**Work to be completed**
In the listing below, find each line holding "type" and copy it.

**Records for this task**
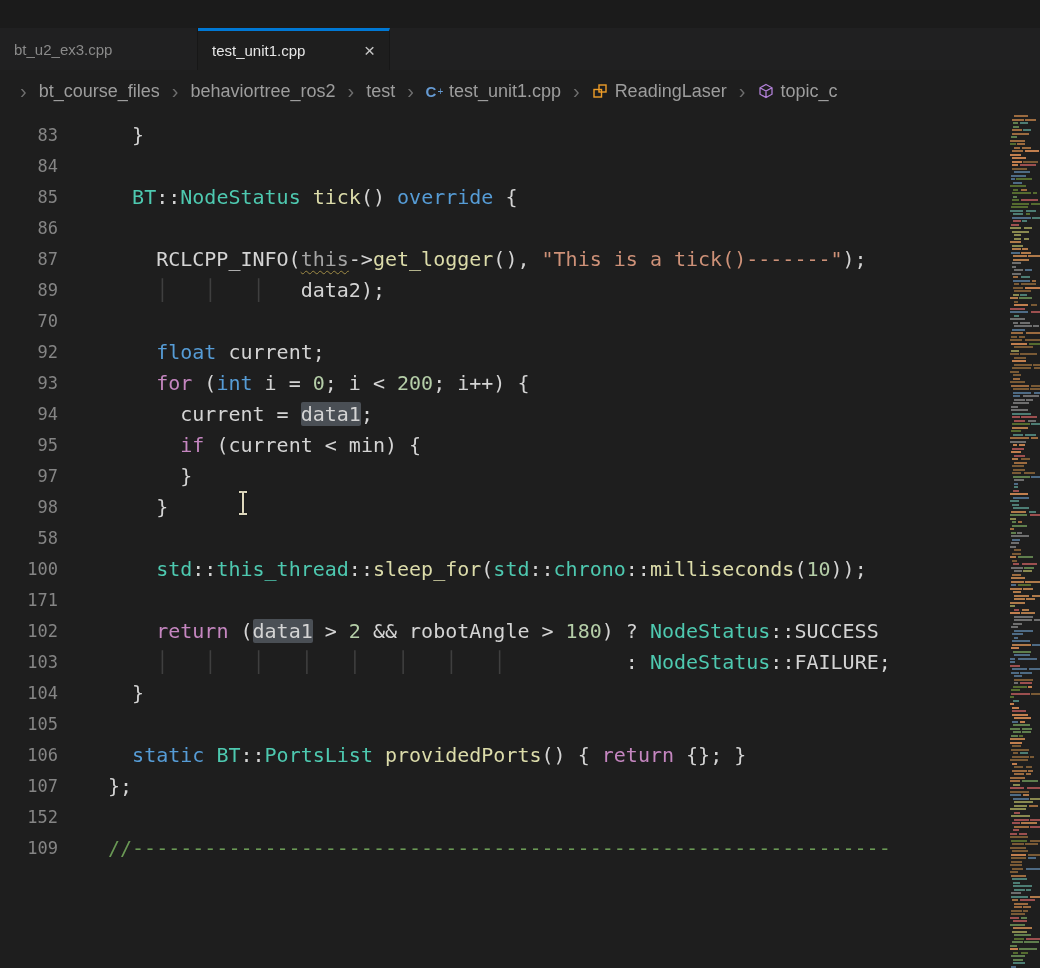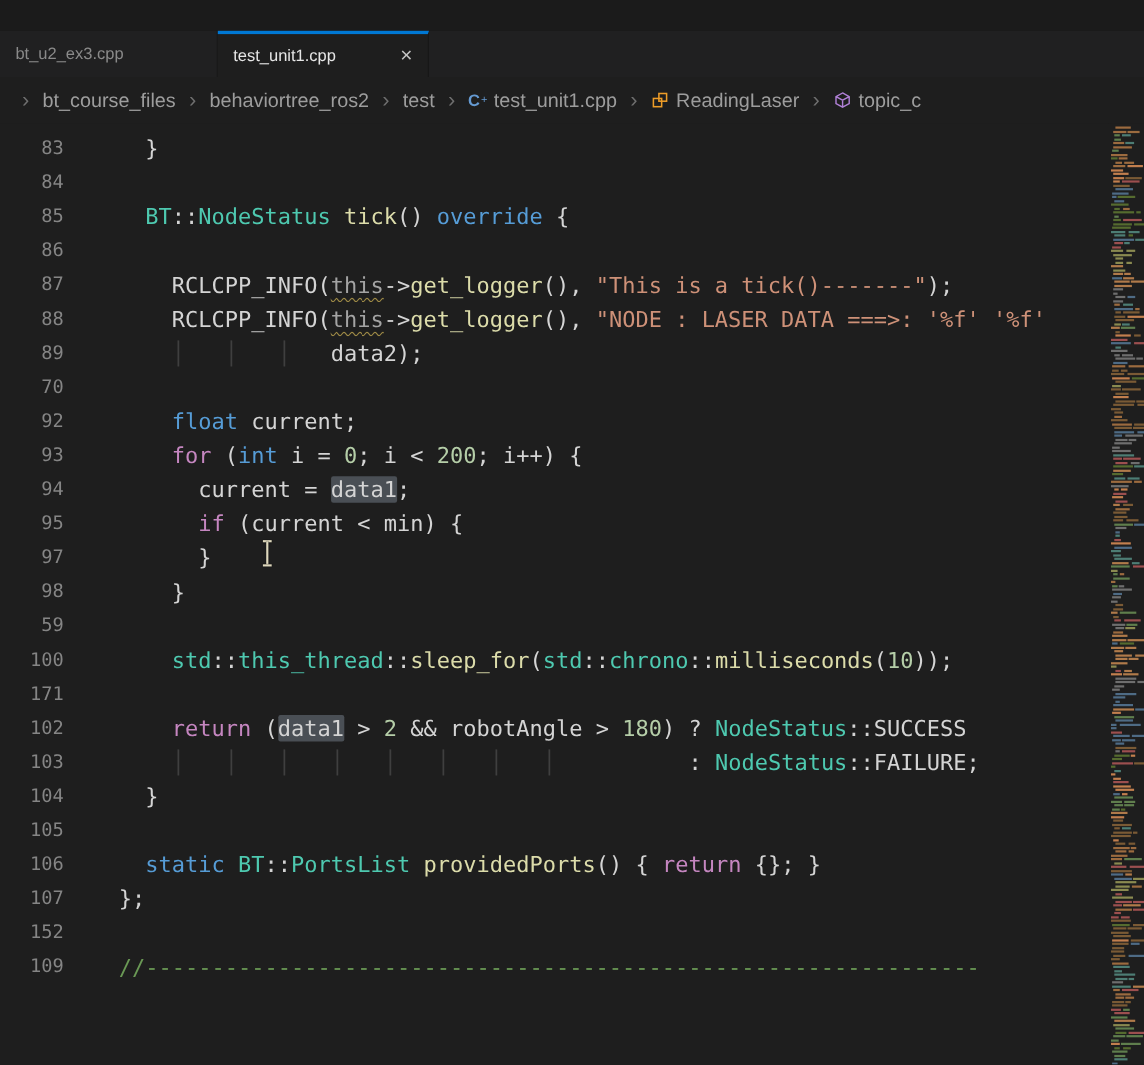--- a/index.html
+++ b/index.html
@@ -118,7 +118,6 @@
       <div class="line"><div class="ln">85</div><div class="lc"><span class="tok-d">  </span><span class="tok-t">BT</span><span class="tok-d">::</span><span class="tok-t">NodeStatus</span><span class="tok-d"> </span><span class="tok-f">tick</span><span class="tok-d">() </span><span class="tok-b">override</span><span class="tok-d"> {</span></div></div>
       <div class="line"><div class="ln">86</div><div class="lc"></div></div>
       <div class="line"><div class="ln">87</div><div class="lc"><span class="tok-d">    RCLCPP_INFO(</span><span class="tok-th">this</span><span class="tok-d">-&gt;</span><span class="tok-f">get_logger</span><span class="tok-d">(), </span><span class="tok-s">"This is a tick()-------"</span><span class="tok-d">);</span></div></div>
-      <div class="line"><div class="ln">88</div><div class="lc"><span class="tok-d">    RCLCPP_INFO(</span><span class="tok-th">this</span><span class="tok-d">-&gt;</span><span class="tok-f">get_logger</span><span class="tok-d">(), </span><span class="tok-s">"NODE : LASER DATA ===&gt;: '%f' '%f'</span></div></div>
       <div class="line"><div class="ln">89</div><div class="lc"><span class="tok-d">    </span><span class="tok-g">│</span><span class="tok-d">   </span><span class="tok-g">│</span><span class="tok-d">   </span><span class="tok-g">│</span><span class="tok-d">   data2);</span></div></div>
       <div class="line"><div class="ln">70</div><div class="lc"></div></div>
       <div class="line"><div class="ln">92</div><div class="lc"><span class="tok-d">    </span><span class="tok-b">float</span><span class="tok-d"> current;</span></div></div>

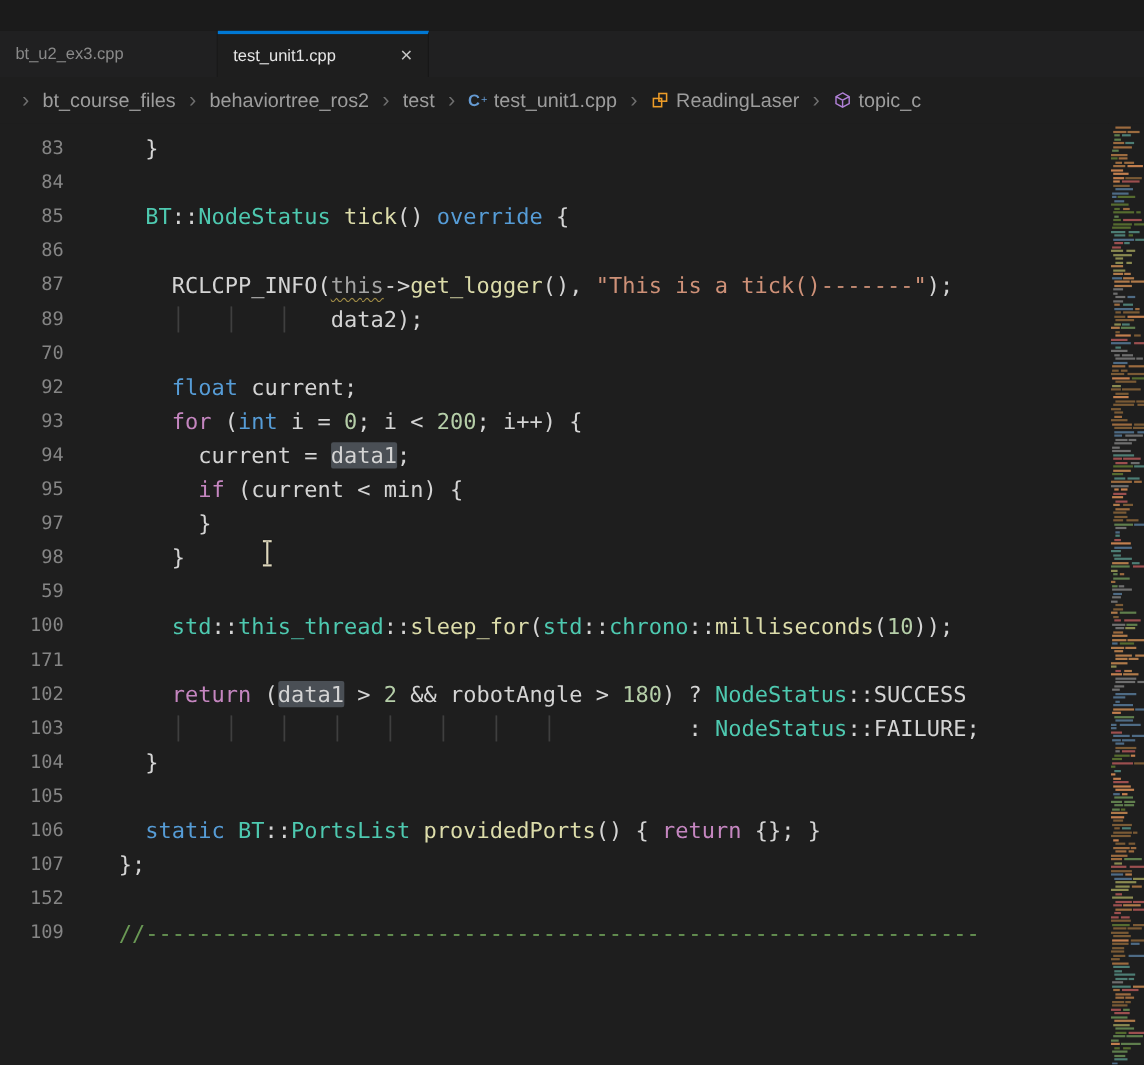--- a/index.html
+++ b/index.html
@@ -126,7 +126,7 @@
       <div class="line"><div class="ln">95</div><div class="lc"><span class="tok-d">      </span><span class="tok-k">if</span><span class="tok-d"> (current &lt; min) {</span></div></div>
       <div class="line"><div class="ln">97</div><div class="lc"><span class="tok-d">      }</span></div></div>
       <div class="line"><div class="ln">98</div><div class="lc"><span class="tok-d">    }</span></div></div>
-      <div class="line"><div class="ln">59</div><div class="lc"></div></div>
+      <div class="line"><div class="ln">58</div><div class="lc"></div></div>
       <div class="line"><div class="ln">100</div><div class="lc"><span class="tok-d">    </span><span class="tok-t">std</span><span class="tok-d">::</span><span class="tok-t">this_thread</span><span class="tok-d">::</span><span class="tok-f">sleep_for</span><span class="tok-d">(</span><span class="tok-t">std</span><span class="tok-d">::</span><span class="tok-t">chrono</span><span class="tok-d">::</span><span class="tok-f">milliseconds</span><span class="tok-d">(</span><span class="tok-n">10</span><span class="tok-d">));</span></div></div>
       <div class="line"><div class="ln">171</div><div class="lc"></div></div>
       <div class="line"><div class="ln">102</div><div class="lc"><span class="tok-d">    </span><span class="tok-k">return</span><span class="tok-d"> (</span><span class="tok-h">data1</span><span class="tok-d"> &gt; </span><span class="tok-n">2</span><span class="tok-d"> &amp;&amp; robotAngle &gt; </span><span class="tok-n">180</span><span class="tok-d">) ? </span><span class="tok-t">NodeStatus</span><span class="tok-d">::SUCCESS</span></div></div>

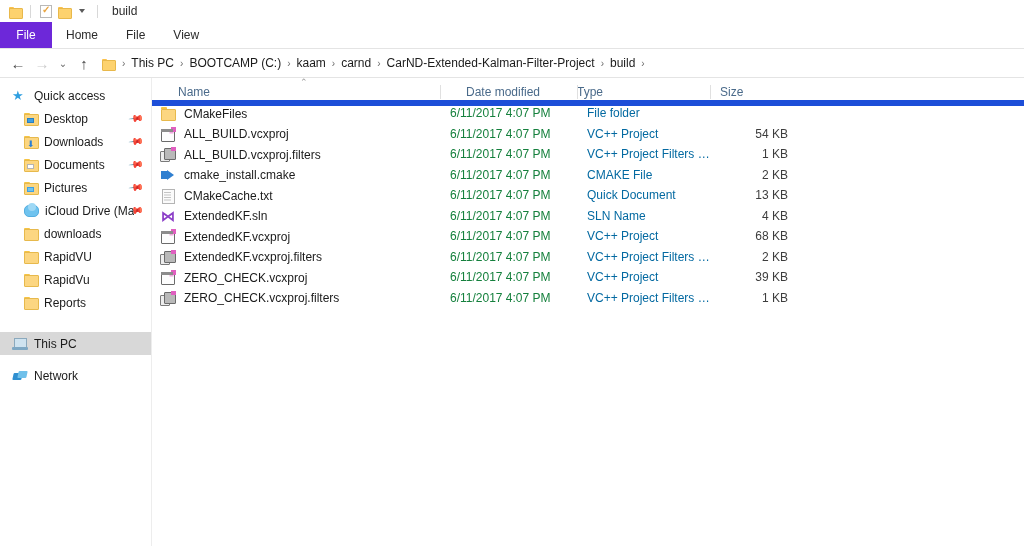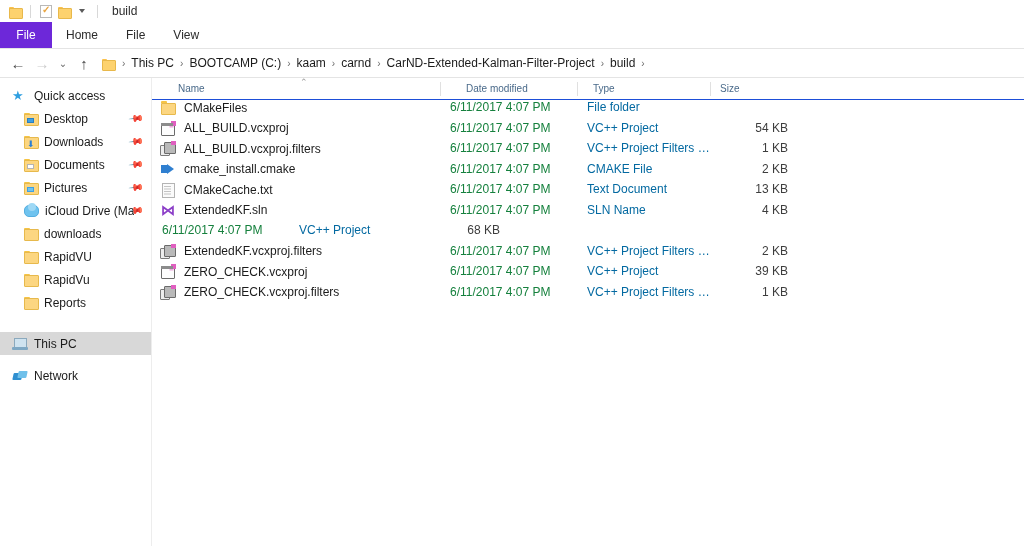--- a/index.html
+++ b/index.html
@@ -177,8 +177,8 @@
   }
   .colhead {
     height:22px; display:flex; align-items:center;
-    font-size:10px; color:#4a6a8a; position:relative;
-    border-bottom:1px solid #1d4ed8; 
+    font-size:12px; color:#4a6a8a; position:relative;
+    border-bottom:6px solid #1d4ed8; margin-top:6px;
   }
   .colhead .col { position:relative; height:22px; display:flex; align-items:center; }
   .colhead .col + .col:before {

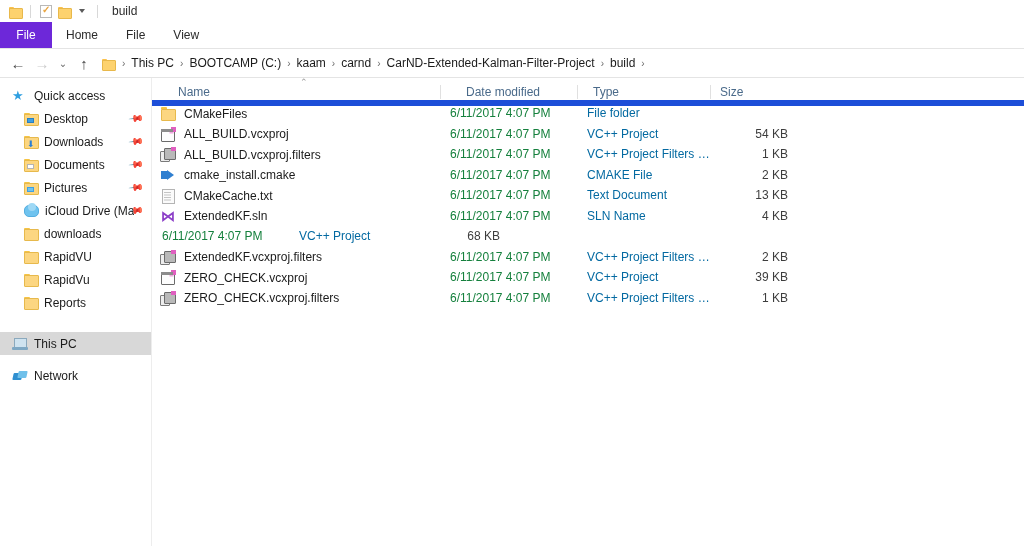--- a/index.html
+++ b/index.html
@@ -187,7 +187,7 @@
   }
   .col-name { width:288px; padding-left:26px; }
   .col-date { width:137px; padding-left:26px; }
-  .col-type { width:133px; padding-left:16px; }
+  .col-type { width:133px; padding-left:0; }
   .col-size { width:100px; padding-left:10px;text-align:right; }
 
   .row {

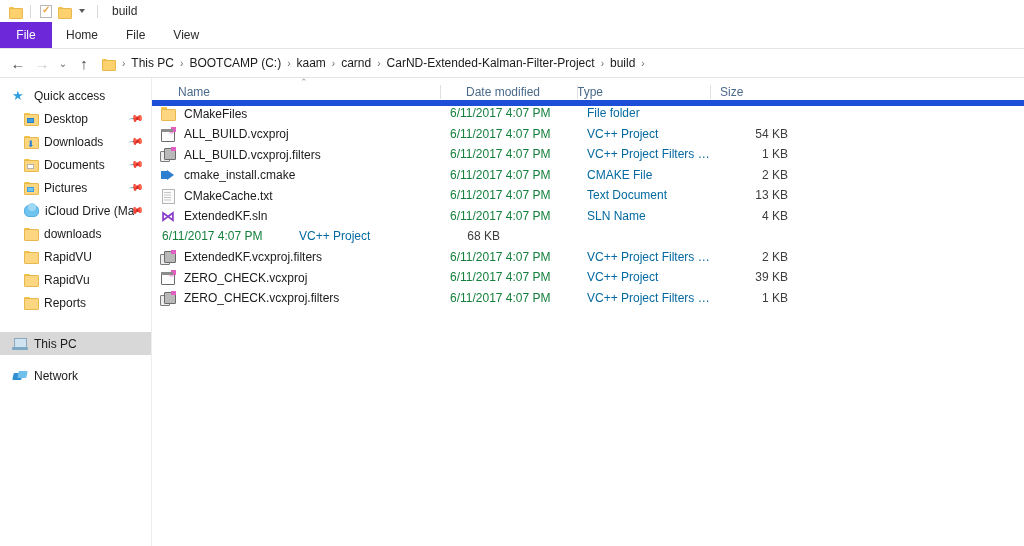--- a/index.html
+++ b/index.html
@@ -467,7 +467,7 @@
           <span>CMakeCache.txt</span>
         </div>
         <div class="cell-date">6/11/2017 4:07 PM</div>
-        <div class="cell-type">Text Document</div>
+        <div class="cell-type">Quick Document</div>
         <div class="cell-size">13 KB</div>
       </div>
 

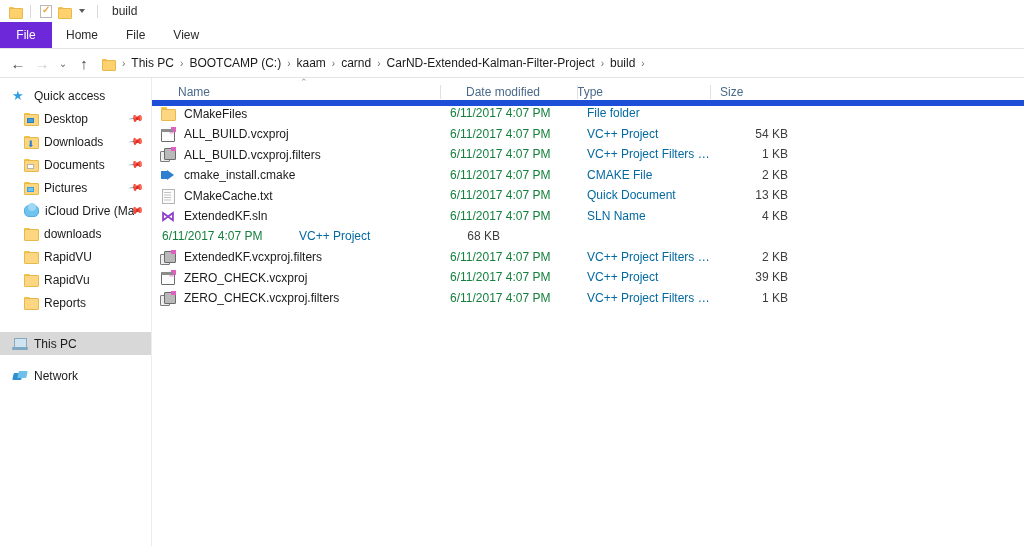--- a/index.html
+++ b/index.html
@@ -484,6 +484,12 @@
       </div>
 
       <div class="row">
+        <div class="cell-name">
+          <span class="fico fico-vcxproj">
+              <span class="mk"></span>
+            </span>
+          <span>ExtendedKF.vcxproj</span>
+        </div>
         <div class="cell-date">6/11/2017 4:07 PM</div>
         <div class="cell-type">VC++ Project</div>
         <div class="cell-size">68 KB</div>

**Reply to the exercise**
-  .col-type { width:133px; padding-left:16px; }
+  .col-type { width:133px; padding-left:0; }
-        <div class="cell-type">Text Document</div>
+        <div class="cell-type">Quick Document</div>
         <div class="cell-type">VC++ Project</div>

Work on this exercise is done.